A inicios de junio llevaron adelante “la primera reunión de la Mesa de Preparación ante el Niño, con la participación de autoridades de Buenos Aires, Chaco, Corrientes, Entre Ríos, Misiones y Santa Fe, para analizar la situación actual, revisar antecedentes y evaluar el posible impacto del fenómeno en las provincias de la Cuenca del Plata”.

Poco después publicaron el Plan de Coordinación Federal ENOS 2026/2027, un programa de trabajo interjurisdiccional para la prevención y atención de tormentas extremas con foco en las provincias que se encuentran en la cuenca del Plata, encabezado por la AFE, bajo la órbita del Ministerio de Seguridad.

Este plan propone un sistema escalonado y subsidiario, dependiendo de la gravedad de la crisis. Es decir, si una tormenta es leve, los municipios se encargarán de la gestión. En cambio, si las lluvias son extremas, la cadena jerárquica puede escalar hasta instancias nacionales, que pueden incluir despliegues para asistencia en seguridad y salud. Cada mes se actualizará la situación y se publicará en el Sistema Nacional de Alerta y Monitoreo de Emergencias (Siname), que incluye un seguimiento satelital de las zonas en riesgo.

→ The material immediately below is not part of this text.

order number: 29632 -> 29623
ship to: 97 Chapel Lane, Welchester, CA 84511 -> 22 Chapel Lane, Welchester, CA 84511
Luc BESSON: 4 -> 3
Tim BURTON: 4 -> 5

Por su parte, algunas provincias y municipios han desarrollado programas locales para la prevención y atención a emergencias. Tal es el caso de la provincia de Buenos Aires, que formó el Comité de Gestión del Riesgo y Emergencias (CORE). Es una estructura similar a la de Nación, pero que contempla las gestiones municipales y las empresas. El objetivo, al igual que el del gobierno nacional, es la posvención.